Affairs: Cancer or Cure

The couple sitting in front of me in my counseling office looks nervous and concerned, almost frightened. It’s as if their marriage has been threatened by a kind of cancer and they already know that the outcome is going to be disaster or a very painful process of recovery unlike anything they ever imagined. I know and they know this won’t be easy. We have a lot of work to do, and we need to get going. The sooner the better.

I have been doing this kind of work for over 30 years. The couples who have experienced infidelity surprise me. The ones I think will be able to heal and rebuild trust often fail. The ones who succeed defy my expectations. Those ones are often the “worst case” scenarios — multiple affairs over many years with secrets on top of secrets, and betrayal on top of betrayal. Yet, these couples are the ones that have taught me the most about what it takes to heal from the damage caused by infidelity.

The question I hold, privately at first, is this: “What was the soul of the one who had the affair looking for?” And “What was it in the soul of the marriage itself that was missing?”

So often in our culture, marriages begin with lots of soulfulness, magic, mystery, inspiration, and of course romance. But the demands of jobs and careers, raising children, maintaining homes and loyalties to extended family and friends take precedence over the deeper needs of one’s soul. What began with spontaneity and lots of heartfelt desire devolves into a relationship that is functional and conventional — mystery, novelty, and romance have left the scene.

Looking for and finding answers takes time. In therapy, hurt and anger are center stage initially. Truth-telling, too. The whole truth. Though, there’s only so much truth a wounded partner can take, and it has to be administered in doses, like chemotherapy, so as to not kill whatever slim rays of hope there may be of rebuilding trust and desire. The one who betrayed may promise that it won’t happen again. But of course, it will, unless the soul somehow gets a voice.

What couples have taught me is that an affair is, almost always, an unconscious agreement on the part of two people to bring a third party into the marriage in order to address a problem or problems they have been unable to resolve on their own. The marriage has become centered around the children, with no time to nurture the relationship that brought those children into the world. Or work at the office and at home has consumed all hours in a day except what’s left for sleep. There’s no time for nurturing the self. The couple has forgotten that playfulness and freedom fed the soul of the relationship in the beginning, and the marriage has gotten lost in a life of obedience to multiple commitments, paying the bills, and keeping a constantly busy schedule. You get the idea. It’s a familiar story. Often, it’s the price of success — success narrowly defined, that is.

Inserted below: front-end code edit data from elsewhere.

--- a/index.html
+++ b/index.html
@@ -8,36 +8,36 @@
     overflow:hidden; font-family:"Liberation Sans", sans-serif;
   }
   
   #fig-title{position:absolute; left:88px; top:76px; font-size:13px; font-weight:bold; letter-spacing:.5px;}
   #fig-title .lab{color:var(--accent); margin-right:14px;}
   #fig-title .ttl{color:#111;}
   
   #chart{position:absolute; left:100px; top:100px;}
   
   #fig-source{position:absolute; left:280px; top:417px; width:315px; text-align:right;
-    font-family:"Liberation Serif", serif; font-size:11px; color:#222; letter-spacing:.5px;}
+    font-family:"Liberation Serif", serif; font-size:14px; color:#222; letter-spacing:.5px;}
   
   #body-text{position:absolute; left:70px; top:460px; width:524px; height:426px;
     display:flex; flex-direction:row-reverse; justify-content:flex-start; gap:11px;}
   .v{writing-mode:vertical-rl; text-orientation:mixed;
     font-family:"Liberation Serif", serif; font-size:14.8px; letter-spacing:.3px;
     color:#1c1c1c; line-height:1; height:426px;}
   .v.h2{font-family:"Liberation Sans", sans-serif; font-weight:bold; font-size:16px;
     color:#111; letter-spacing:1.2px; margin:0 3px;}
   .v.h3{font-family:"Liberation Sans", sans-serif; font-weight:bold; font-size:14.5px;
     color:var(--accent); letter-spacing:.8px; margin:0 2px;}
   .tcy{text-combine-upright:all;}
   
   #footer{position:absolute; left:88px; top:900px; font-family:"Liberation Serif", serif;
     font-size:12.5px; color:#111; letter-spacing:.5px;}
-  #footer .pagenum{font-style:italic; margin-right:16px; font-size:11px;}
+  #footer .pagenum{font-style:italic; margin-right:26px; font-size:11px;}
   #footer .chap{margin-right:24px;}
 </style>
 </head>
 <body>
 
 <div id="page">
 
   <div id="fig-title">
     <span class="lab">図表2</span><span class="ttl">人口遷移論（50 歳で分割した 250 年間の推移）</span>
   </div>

And yet, most textbooks treat infidelity as if it was a cancer to be removed or destroyed; and then, all will be restored to the way things were before the betrayal ever happened. The story of how the couple unconsciously created the affair can get lost and forgotten. The symptom has been cured, but the seedbed for the next potential betrayal simply lies dormant, undiscovered, and unhealed. I tell a couple in the first session the most important sign of healing is someday, if they’ve done their work well, a total stranger could ask each of them separately, “what happened,” and the story each of them told would sound basically the same: stories of what their souls had lost and what their souls had found.

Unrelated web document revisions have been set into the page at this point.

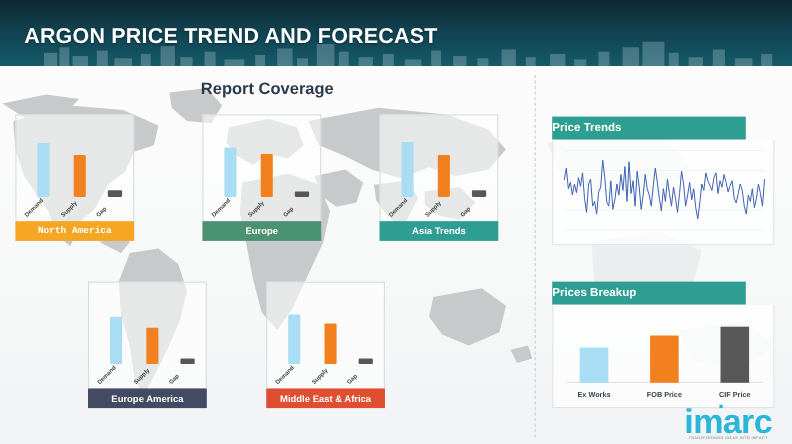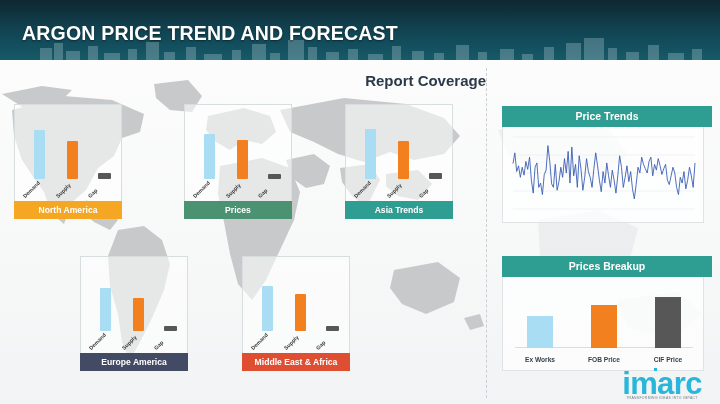--- a/index.html
+++ b/index.html
@@ -63,21 +63,21 @@
     position: absolute;
     right: 2px; top: 10px;
     width: 240px; height: 320px;
     opacity: .12;
   }
 
   .coverage-title {
     position: absolute;
     left: 0; top: 12px;
     width: 486px;
-    text-align: right;
+    text-align: center;
     font-size: 15px;
     font-weight: bold;
     color: #2b3a4a;
   }
 
   .divider {
     position: absolute;
     left: 486px; top: 8px;
     width: 0; height: 330px;
     border-left: 1px dashed #c9cfd3;
@@ -135,24 +135,23 @@
     white-space: nowrap;
     overflow: hidden;
   }
 
   
   .panel {
     position: absolute;
     width: 202px;
   }
   .panel-head {
-    width: 210px;
+    width: 176px;
     height: 21px;
     line-height: 21px;
-    text-align: center;
     color: #ffffff;
     font-size: 10.5px;
     font-weight: bold;
   }
   .panel-body {
     width: 202px;
     background: rgba(255,255,255,.72);
     border: 1px solid #dfe3e6;
     border-top: none;
     position: relative;
@@ -303,35 +302,35 @@
       <div class="region-plot">
         <div class="bar demand" style="height: 48.96px; background: rgb(169, 221, 243);"></div>
         <div class="bar supply" style="height: 38.08px; background: rgb(243, 128, 30);"></div>
         <div class="bar gap" style="height: 6.12px; background: rgb(87, 87, 87);"></div>
         <div class="axis-labels">
           <span class="axis-lbl a1">Demand</span>
           <span class="axis-lbl a2">Supply</span>
           <span class="axis-lbl a3">Gap</span>
         </div>
       </div>
-      <div class="region-label" style="background: rgb(245, 166, 35);">North America</div>
+      <div class="region-label" style="background: rgb(245, 166, 35); font-family: Liberation Mono, monospace;">North America</div>
     </div>
 
     <div class="region-card" id="rc1" style="left:184px; top:44px;">
       <div class="region-plot">
         <div class="bar demand" style="height: 44.88px; background: rgb(169, 221, 243);"></div>
         <div class="bar supply" style="height: 39.44px; background: rgb(243, 128, 30);"></div>
         <div class="bar gap" style="height: 5.44px; background: rgb(87, 87, 87);"></div>
         <div class="axis-labels">
           <span class="axis-lbl a1">Demand</span>
           <span class="axis-lbl a2">Supply</span>
           <span class="axis-lbl a3">Gap</span>
         </div>
       </div>
-      <div class="region-label" style="background: rgb(75, 146, 115);">Prices</div>
+      <div class="region-label" style="background: rgb(75, 146, 115);">Europe</div>
     </div>
 
     <div class="region-card" id="rc2" style="left:345px; top:44px;">
       <div class="region-plot">
         <div class="bar demand" style="height: 50.32px; background: rgb(169, 221, 243);"></div>
         <div class="bar supply" style="height: 38.08px; background: rgb(243, 128, 30);"></div>
         <div class="bar gap" style="height: 6.12px; background: rgb(87, 87, 87);"></div>
         <div class="axis-labels">
           <span class="axis-lbl a1">Demand</span>
           <span class="axis-lbl a2">Supply</span>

I receive postcards and notes occasionally from the couples who have been willing to go deeper together. They are smiling and happy, usually in some scene on a lake or in the mountains, or at the beach. I know the courage it took to reinvent themselves and recreate a marriage with legs for the long run. They didn’t just get rid of the problem. They used the problem to discover paths of soulfulness and hope. Marriage 1.0 was exchanged for a completely revamped Marriage 2.0: marriages with plenty of responsibilities, but also marriages filled with heartfelt honesty, emotional vulnerability, playfulness, and dreaming together about lives of meaning, honesty, and renewed desire. Every marriage has it’s set of problems, even the happiest ones. What makes the problems worthwhile is a couple’s willingness to stay conscious of their authentic needs and working towards their dreams together.